Editor’s note: This article is part of Fordham’s 2022 Wonkathon, which asked contributors to answer an important and challenging question: “How can states remove the barriers that prevent teachers from re-entering high schools?” learn more.
When it comes to education, the United States is looking for solutions. Every week it reveals a Sisyphean phenomenon by repeating the headlines: Students from poor communities in the US continue to lag behind their peers around the world. If you read the headlines alone, teachers and students find themselves in persistent decline on standardized tests – state and national – and reflected in the 2022 National Assessment of Education Progress (NAEP). These issues continue without clear answers about how to change this potentially transformative system.
However, a change in attitude is taking place. This change is new to America’s schools, but it is necessary if we are to achieve global change. The shift is away from the “Industrial Age paradigm” and toward a student-centered, inquiry-based mindset.
Inquiry-based learning styles are antithetical to the Industrial Age educational philosophy. As noted in a recent report Outside the Box: How Learning Models Can Transform K-12 Education, what we are doing in the classrooms is not working on the scale. High expectations, the belief of each student, and high standards are the main strategies, but these strategies miss what the research, and many teachers, say should be done: Get away from direct, inconsistent, and monolithic instruction, and instead, keep learning learning. Referring to the report:
Our national decision is clear: We can continue to explain the change as it has been for the last forty years – enthusiastically admit that industrial education is still the best way to provide education and evaluate the optimization of its results by trying to gradually increase its main products. Or we can consider the possibility that the industrial paradigm is the one that needs to change. Although it was created more than a century ago, its death has greatly reduced the efforts aimed at improving the system. Overcoming these inherent limitations requires a modern revolution—developing a new concept of education that essentially reimagines the classroom so that each student can reach their full potential. (page 17)
We at the International Baccalaureate Organization (IB) agree. Learning by inquiry and learning how to learn have been central to the IB’s curriculum for over fifty years, starting with the Diploma Programme. Significant research shows that inquiry-based learning is a powerful tool: Students become interested in their interests, solve problems they identify with, and learn the habits and skills to do this for themselves.
Education has often been an exercise, with a static curriculum that ignores the strengths and needs of young learners; This method is no longer acceptable in today’s class and economy. Although recent reforms have increased school accountability, assessment methods that promote traditional skills promote unmotivated learning. Inquiry-based courses are now available at nearly 2,000 International Baccalaureate schools in the United States and more than 5,600 worldwide. The expansion of the last ten years of the IB’s Career-Related Program provides an intensive way to graduate that emphasizes personal skills and abilities and the ability to accelerate preparation for post-secondary education at the same time as a jump-start to a career and reputation. We’ve had students become chefs, automotive engineers, computer scientists, and even medical professionals because of their work experience, and transferable skills to whatever career paths our students choose to pursue after graduation. Why? The Work-related program is college-oriented and career-oriented, as it is based on research-based learning concepts, and it also prepares students for the market.
Like Out of the Box The report said, it takes time, commitment, and real leadership to break old habits embedded in the Industrial Age DNA of schools and start asking questions. Transformational change takes time, but the IB and other new learning approaches show that school change is possible, especially if inquiry-based learning is the foundation from elementary through high school.

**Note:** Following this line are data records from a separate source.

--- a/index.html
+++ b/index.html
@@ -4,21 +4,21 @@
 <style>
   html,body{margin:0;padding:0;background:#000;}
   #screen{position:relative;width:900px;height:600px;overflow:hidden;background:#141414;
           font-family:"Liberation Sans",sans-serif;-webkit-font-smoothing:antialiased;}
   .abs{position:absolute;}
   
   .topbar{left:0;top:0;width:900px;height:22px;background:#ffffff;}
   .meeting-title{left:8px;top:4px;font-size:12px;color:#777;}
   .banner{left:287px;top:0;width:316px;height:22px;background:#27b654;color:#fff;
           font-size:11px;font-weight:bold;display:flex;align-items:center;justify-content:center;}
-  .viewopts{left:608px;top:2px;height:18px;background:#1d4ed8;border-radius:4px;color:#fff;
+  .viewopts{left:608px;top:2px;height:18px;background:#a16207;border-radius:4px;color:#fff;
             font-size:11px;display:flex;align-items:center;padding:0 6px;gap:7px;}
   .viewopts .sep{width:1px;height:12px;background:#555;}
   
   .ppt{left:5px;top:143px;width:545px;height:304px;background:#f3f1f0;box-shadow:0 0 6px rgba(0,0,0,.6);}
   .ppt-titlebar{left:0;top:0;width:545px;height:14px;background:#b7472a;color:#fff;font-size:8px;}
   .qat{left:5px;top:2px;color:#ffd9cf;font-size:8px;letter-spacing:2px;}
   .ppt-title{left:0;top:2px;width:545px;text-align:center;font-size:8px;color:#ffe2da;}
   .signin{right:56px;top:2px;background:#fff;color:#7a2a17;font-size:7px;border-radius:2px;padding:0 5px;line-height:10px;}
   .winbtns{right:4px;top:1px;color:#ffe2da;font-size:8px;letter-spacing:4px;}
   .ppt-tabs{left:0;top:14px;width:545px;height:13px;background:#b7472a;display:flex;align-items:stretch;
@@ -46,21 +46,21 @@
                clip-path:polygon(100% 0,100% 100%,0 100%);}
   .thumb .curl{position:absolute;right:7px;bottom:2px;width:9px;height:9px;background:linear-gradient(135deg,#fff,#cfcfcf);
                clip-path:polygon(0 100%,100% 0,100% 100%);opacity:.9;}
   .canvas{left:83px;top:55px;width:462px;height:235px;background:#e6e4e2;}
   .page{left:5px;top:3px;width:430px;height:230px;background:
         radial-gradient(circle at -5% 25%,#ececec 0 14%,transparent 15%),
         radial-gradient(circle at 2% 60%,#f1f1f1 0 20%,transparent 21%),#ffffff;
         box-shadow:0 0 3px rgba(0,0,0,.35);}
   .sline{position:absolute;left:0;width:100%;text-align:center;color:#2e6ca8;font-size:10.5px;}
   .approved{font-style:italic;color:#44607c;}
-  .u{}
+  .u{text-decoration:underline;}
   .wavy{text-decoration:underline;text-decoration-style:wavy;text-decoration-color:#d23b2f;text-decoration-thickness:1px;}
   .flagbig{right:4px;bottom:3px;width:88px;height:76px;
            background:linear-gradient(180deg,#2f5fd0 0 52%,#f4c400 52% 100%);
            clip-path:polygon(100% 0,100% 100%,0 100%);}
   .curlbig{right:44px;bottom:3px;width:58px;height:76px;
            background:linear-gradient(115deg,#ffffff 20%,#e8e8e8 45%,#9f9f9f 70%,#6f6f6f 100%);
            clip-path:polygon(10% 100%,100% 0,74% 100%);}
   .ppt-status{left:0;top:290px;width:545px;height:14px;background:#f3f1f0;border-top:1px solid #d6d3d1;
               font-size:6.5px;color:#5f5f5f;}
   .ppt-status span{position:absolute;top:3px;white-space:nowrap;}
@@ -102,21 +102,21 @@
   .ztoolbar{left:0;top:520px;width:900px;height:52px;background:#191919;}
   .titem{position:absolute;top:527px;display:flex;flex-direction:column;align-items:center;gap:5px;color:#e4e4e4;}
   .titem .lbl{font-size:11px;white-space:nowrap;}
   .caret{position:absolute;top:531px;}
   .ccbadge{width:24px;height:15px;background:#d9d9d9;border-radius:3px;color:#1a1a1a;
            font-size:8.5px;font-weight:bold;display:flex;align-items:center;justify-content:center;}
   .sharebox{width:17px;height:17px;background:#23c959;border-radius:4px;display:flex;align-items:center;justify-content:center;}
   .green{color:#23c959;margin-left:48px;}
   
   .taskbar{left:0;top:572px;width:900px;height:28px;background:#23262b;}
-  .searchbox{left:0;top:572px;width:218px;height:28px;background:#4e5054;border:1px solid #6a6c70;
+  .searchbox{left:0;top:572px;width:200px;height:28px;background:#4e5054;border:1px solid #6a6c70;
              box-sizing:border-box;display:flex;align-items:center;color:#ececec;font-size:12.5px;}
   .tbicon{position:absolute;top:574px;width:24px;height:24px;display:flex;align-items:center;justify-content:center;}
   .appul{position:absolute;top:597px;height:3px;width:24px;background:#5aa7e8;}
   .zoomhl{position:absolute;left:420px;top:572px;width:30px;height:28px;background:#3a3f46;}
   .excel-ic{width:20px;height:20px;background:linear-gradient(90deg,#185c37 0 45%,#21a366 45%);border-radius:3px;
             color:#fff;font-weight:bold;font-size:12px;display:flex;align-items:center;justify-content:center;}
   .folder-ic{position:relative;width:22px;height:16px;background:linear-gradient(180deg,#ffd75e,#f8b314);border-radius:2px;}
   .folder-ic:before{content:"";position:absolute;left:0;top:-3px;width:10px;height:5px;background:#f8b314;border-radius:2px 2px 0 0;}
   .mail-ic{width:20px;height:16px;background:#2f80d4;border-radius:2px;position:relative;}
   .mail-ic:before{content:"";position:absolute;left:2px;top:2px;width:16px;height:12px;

The International Baccalaureate offers a training base: courses related to the questions already mentioned, along with an evaluation process to evaluate students and schools to adhere to strict principles, professional development that makes the student central to education, to improve the school’s sustainability. self-reflection and continuous improvement to meet the aspirations of world-class education, and leadership training to make it all happen.
Policy ideas can accelerate change. In the federal, state, and donor sectors, funding for modified education is the fastest way to do this. Second, policies allowing flexibility in assessment are important. We know that, as the results of accountability motivate school leaders and teachers, how lean is measured drives what is being taught. As a former inspector general at the IB said: “What you try is what you get.” Schools adopting new learning methods should not be constrained by industry scrutiny. In New York State, the Performance Learning and Assessment Pilot (PLAN) is an excellent example of a state taking leadership on this important issue, using the IB to help reform graduation requirements. Several other countries encourage students to focus on the IB diploma, which focuses on research, as an alternative to high school. These forward-thinking countries also provide incentives to accept the academic challenges of IB courses by awarding students with college scholarships at their state colleges. Third, the U.S. can foster change through institutionalization and empowerment, as well as other ways to re-engineer and innovate.
Leading change, especially in schools that want to break the mold, is difficult. Policy development and evaluation to transition from an Industrial Age model of schooling to a research model is critical to the transformation of schools around the world. With such a culture, the United States can turn the page from being forever neglected to becoming a world leader in public education.